Download the complete source code
Direct Torque Control (DTC)
Now I have to admit that I haven't implemented DTC on my controller yet. So my explanations might not quite
have the quality you would expect or they could even be wrong. But I'll give it a try:
Let's go back to the paper clip and magnet example again: obviously, when you try to stop your paper clip
from moving as the magnet moves, you will feel this stopping force on your magnet, too. The same happens
inside the motor: when you try to stop the shaft from spinning the slip increases and the electric magnet
has to work harder to keep the shaft spinning at the same speed. This "working harder" causes the
current through the coil to increase. Thus, by measuring that current we can estimate how far ahead of
the mechanical movement our magnetic field is. If we figure that it's not ahead far enough, we decrease the
current through the coil, if we figure that it is too far ahead, we increase the current. This is called
a dynamic switching pattern as opposed to the pre-determined switching pattern of PWM. Depending on the
conditions, a lot of unecessary switching (causing heat!) can be prevented.
DTC requires very frequent and accurate measurement of the motor currents, typically 40000 times per second.
The Full Bridge

Fig. 5: The full bridge
We are working high currents here, as demonstrated by the black spot at the lower right half: it was caused
by transistors that caught fire.
Lets go back to our pumps and air example. Imagine the upper transistors were connected to a compressor
and the lower transistors to a vacuum pump. So now each of the three outputs in the middle can either
be connected to the vacuum pump or to the compressor. If an output is connected to the compressor
longer than to the vacuum pump it will overall carry on over-pressure. Otherwise it carries an under-
pressure. The difference in pressure between our three outputs translates to the coil voltages. If there
is no difference, there is no coil voltage.
Radiation Considerations
The fast switching patterns of PWM cause a so called impulse response from the motor.
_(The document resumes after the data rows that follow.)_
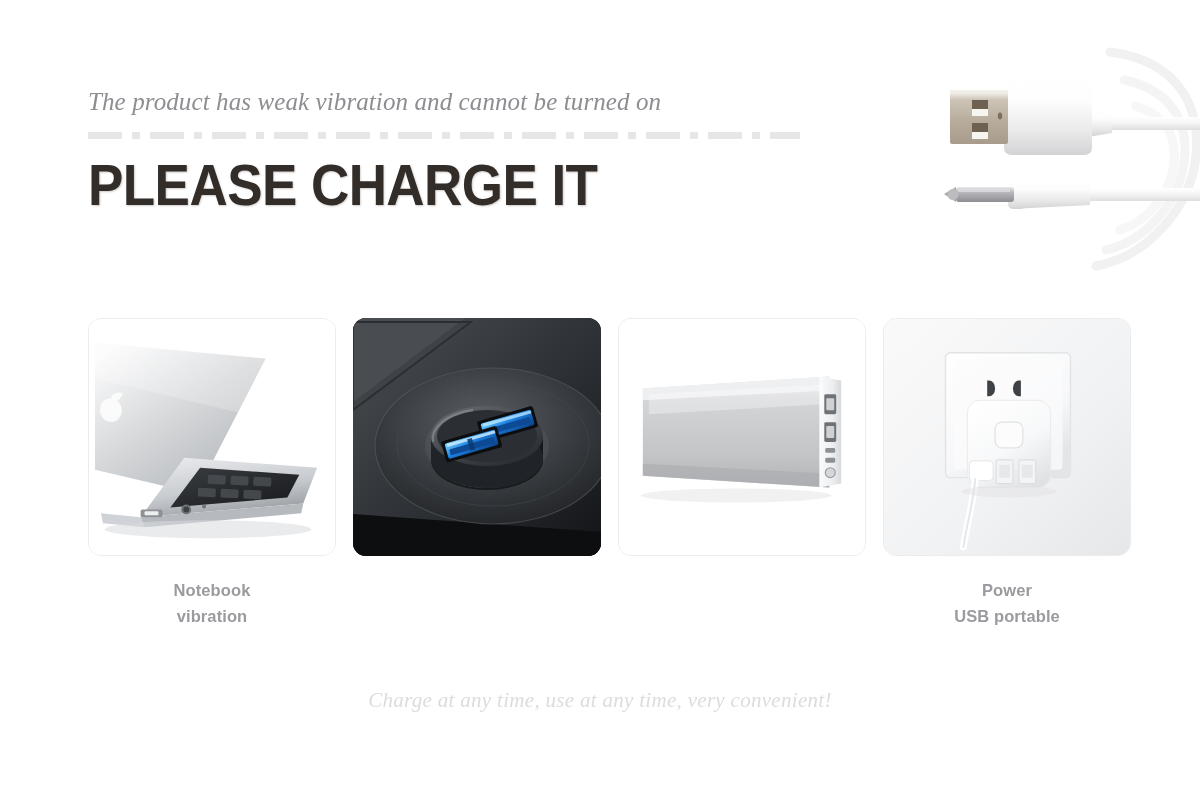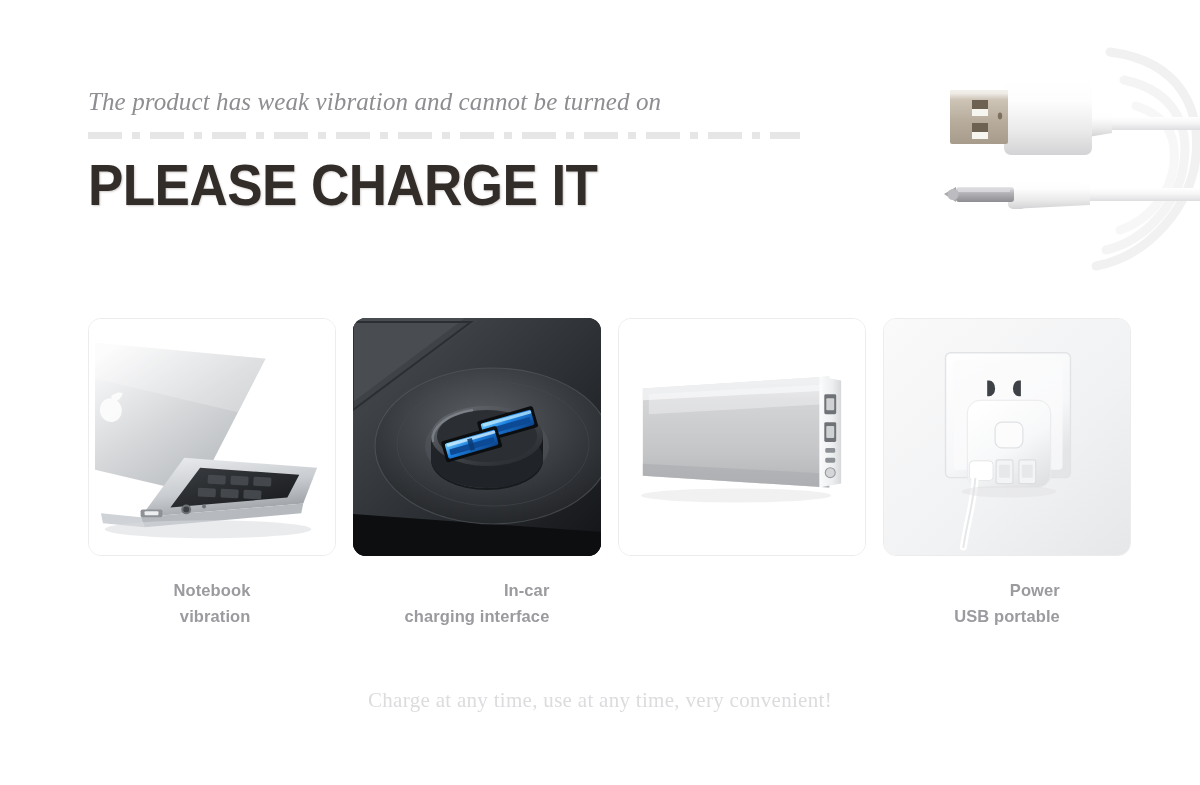"Notebook" .caption { text-align: right -> center }
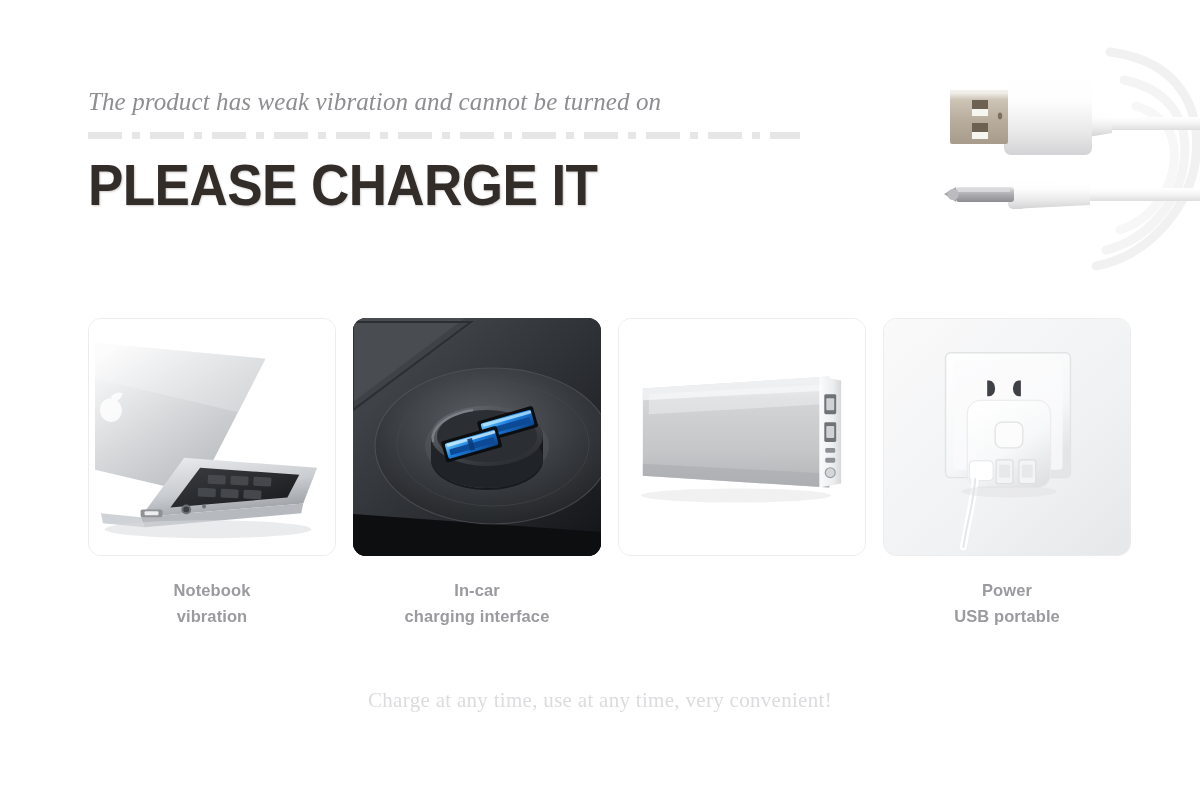"In-car" div.caption { html: <div> <div>In-car</div> <div>charging interface</div> </div> -> none }
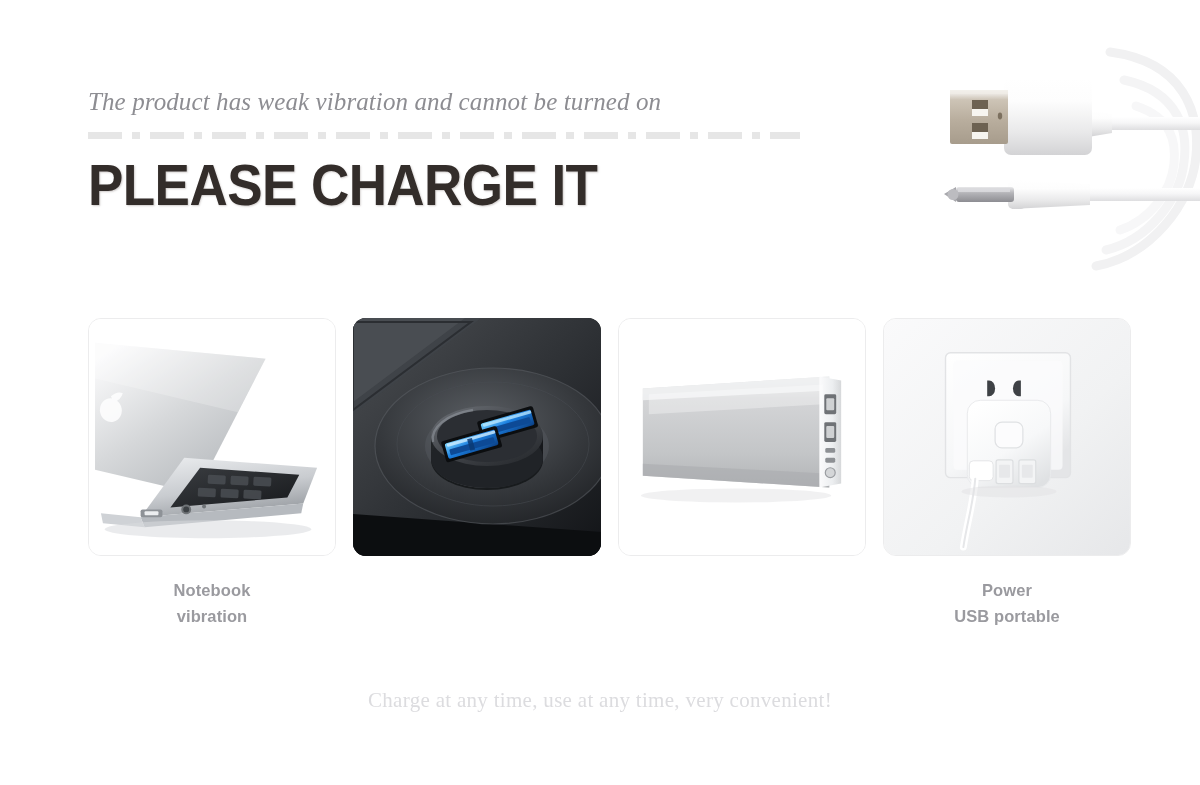"Charge at any time, use" .tagline { font-style: none -> italic }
The impulse response
contains harmonics of the PWM base frequency and the actual motor frequency. Whatever it is, it will be
sent into the wild by the cables that lead from the inverter to the motor. For one reason or the other
there are very strict regulations on how much radiation can be tolerated inside a car. Therefor the
radiation should be reduced as much as possible. The inventors of DTC claim that the real time switching
pattern prevents excessive impulse responses from the motor in the first place. I will have to see
about that. It is also recommended to use shielded cables from the controller to the motor.